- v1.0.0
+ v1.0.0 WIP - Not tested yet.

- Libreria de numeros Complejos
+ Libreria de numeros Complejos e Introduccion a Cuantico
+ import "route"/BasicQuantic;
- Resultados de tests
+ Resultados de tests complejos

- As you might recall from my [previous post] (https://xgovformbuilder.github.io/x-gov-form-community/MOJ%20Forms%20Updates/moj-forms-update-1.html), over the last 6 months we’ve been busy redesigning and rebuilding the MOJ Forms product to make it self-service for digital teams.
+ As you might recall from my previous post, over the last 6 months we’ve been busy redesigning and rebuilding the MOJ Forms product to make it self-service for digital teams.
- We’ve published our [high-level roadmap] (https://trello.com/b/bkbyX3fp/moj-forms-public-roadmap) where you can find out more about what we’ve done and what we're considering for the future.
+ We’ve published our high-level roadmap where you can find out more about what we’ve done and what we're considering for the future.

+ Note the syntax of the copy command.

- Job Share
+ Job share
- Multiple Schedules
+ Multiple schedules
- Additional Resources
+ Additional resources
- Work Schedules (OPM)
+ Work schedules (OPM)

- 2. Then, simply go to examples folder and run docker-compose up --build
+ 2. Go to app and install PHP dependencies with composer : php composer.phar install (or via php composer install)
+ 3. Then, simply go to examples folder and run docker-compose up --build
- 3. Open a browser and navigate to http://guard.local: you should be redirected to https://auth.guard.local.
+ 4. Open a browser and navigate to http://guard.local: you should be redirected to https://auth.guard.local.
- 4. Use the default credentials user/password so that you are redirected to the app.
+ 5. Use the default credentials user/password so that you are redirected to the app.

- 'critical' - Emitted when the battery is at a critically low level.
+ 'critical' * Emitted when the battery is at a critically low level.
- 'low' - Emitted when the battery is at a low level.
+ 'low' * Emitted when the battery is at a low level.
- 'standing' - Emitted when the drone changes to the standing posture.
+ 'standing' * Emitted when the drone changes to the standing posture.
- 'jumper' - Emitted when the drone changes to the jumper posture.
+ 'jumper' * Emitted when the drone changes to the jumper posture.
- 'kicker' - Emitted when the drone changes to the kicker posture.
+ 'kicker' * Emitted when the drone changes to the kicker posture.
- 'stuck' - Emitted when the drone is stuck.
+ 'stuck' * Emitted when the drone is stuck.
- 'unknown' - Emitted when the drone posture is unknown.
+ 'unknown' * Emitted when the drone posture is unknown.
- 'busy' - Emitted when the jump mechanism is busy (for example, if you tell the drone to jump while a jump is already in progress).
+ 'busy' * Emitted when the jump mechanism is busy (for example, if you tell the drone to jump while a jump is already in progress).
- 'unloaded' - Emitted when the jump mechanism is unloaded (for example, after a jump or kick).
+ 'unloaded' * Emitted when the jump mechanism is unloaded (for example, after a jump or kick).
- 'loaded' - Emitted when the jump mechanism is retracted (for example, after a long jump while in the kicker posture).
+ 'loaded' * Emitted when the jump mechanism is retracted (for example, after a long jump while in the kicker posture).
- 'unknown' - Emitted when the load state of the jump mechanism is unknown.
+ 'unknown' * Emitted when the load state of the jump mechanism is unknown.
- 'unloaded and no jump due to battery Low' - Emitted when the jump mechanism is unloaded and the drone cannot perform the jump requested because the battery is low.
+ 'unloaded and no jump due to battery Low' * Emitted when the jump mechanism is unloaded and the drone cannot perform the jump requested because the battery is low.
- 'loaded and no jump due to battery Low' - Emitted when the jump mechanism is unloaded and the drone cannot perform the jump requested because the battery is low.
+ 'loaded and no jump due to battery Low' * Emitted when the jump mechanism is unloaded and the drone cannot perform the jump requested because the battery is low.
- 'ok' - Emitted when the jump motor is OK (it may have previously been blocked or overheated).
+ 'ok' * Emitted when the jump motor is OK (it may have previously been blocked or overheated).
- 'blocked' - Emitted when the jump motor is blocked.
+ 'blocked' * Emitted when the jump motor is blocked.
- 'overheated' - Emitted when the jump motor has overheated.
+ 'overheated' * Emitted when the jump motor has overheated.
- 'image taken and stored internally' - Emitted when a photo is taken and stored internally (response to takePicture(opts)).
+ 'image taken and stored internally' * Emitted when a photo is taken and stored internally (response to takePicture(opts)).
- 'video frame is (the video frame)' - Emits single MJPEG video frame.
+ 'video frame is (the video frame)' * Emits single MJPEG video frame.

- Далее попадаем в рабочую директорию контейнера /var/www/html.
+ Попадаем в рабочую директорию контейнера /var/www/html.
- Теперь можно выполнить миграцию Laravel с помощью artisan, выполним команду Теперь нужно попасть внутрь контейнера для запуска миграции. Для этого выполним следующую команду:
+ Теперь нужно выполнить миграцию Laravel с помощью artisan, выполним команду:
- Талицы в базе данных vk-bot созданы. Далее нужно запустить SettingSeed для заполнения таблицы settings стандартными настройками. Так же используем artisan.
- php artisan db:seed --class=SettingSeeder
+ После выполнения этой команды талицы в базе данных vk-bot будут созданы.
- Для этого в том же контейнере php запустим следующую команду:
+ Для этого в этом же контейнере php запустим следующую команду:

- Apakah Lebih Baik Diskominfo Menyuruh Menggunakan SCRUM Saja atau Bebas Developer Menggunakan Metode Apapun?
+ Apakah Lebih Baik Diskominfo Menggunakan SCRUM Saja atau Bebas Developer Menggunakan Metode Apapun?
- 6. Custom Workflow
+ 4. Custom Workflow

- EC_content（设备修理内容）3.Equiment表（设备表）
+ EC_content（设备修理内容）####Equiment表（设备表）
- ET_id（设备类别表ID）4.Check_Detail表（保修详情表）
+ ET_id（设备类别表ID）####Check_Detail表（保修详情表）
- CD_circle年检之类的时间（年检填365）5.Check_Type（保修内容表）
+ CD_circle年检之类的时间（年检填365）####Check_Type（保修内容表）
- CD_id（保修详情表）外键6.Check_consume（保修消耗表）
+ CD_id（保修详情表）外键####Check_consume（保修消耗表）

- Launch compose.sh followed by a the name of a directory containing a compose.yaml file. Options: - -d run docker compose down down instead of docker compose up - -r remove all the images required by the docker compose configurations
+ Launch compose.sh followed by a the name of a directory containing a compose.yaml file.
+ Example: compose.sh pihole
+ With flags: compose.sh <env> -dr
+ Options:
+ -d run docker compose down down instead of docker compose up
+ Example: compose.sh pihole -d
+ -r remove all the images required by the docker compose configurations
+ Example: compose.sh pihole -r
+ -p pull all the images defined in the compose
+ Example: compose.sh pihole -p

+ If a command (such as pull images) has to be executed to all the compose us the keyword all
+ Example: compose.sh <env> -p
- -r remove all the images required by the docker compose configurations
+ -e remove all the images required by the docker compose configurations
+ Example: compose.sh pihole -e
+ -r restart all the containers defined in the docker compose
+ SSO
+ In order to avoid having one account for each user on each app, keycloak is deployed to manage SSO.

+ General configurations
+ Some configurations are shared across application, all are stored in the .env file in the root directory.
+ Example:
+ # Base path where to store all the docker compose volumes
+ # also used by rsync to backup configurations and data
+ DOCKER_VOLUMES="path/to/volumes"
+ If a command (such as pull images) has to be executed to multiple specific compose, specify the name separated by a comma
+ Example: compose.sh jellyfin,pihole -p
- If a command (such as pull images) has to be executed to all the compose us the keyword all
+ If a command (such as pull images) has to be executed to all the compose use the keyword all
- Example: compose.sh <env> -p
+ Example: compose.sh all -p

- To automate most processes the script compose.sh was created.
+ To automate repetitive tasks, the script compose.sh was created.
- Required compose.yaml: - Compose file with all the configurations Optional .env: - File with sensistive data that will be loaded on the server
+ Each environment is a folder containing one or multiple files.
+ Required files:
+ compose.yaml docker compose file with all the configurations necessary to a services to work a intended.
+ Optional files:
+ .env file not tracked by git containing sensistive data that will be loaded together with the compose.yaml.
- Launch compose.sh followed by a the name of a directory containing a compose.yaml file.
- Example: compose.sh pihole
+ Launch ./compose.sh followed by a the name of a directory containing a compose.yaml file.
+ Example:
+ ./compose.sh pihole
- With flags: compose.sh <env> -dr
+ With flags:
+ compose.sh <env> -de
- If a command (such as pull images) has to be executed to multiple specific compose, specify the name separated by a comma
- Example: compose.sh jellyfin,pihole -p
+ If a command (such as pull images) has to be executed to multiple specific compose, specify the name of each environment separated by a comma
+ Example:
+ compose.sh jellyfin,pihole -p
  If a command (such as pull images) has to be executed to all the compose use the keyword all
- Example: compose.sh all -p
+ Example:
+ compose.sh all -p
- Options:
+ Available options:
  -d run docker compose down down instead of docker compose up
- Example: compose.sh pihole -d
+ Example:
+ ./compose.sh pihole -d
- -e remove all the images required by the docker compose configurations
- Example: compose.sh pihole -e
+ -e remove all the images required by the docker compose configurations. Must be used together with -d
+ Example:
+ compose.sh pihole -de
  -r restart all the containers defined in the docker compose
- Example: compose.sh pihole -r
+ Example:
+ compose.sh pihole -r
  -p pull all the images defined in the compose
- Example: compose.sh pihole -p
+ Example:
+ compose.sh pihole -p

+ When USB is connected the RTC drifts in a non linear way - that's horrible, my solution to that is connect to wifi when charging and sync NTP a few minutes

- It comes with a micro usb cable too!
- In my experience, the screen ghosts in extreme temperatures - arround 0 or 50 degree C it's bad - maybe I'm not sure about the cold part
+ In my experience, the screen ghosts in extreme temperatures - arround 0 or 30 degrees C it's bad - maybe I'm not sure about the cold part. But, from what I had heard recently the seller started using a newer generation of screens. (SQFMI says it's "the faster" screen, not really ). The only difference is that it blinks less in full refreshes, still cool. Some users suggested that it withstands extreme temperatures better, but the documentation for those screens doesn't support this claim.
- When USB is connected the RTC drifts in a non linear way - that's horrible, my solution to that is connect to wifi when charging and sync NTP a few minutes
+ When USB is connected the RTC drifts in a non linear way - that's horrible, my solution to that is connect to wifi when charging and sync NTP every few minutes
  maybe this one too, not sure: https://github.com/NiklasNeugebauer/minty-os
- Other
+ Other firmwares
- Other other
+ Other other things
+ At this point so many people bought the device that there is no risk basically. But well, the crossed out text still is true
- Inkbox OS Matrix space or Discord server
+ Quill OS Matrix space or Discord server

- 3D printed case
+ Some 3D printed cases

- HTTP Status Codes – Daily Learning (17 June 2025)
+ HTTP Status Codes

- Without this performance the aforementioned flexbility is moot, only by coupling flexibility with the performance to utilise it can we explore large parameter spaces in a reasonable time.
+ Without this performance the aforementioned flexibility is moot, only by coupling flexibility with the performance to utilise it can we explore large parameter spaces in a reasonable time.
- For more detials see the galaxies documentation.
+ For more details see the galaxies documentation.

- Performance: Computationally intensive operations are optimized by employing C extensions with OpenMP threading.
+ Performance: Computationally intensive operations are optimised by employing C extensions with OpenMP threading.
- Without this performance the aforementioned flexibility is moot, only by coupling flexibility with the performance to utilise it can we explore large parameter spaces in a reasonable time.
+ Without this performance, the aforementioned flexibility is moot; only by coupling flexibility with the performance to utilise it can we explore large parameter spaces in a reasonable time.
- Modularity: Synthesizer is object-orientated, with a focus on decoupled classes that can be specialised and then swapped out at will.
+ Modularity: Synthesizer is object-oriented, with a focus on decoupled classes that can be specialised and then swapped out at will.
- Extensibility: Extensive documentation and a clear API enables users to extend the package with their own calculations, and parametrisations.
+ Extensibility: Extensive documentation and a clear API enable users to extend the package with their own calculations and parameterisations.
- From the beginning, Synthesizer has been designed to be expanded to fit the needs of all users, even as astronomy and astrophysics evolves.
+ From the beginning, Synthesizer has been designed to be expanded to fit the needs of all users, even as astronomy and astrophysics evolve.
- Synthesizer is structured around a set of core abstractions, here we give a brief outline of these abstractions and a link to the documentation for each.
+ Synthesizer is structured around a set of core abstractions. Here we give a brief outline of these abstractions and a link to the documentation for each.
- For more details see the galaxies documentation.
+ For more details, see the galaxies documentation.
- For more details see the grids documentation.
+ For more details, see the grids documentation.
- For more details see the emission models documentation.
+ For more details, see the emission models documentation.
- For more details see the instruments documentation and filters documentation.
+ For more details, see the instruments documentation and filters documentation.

####################

### Directions
In the material above, locate the line containing "- Multiple Schedules" and the line containing "- 2. Then, simply". Transcribe exactly those two lines and every line between them, and nothing more.

### Exercise answer
- Multiple Schedules
+ Multiple schedules
- Additional Resources
+ Additional resources
- Work Schedules (OPM)
+ Work schedules (OPM)

- 2. Then, simply go to examples folder and run docker-compose up --build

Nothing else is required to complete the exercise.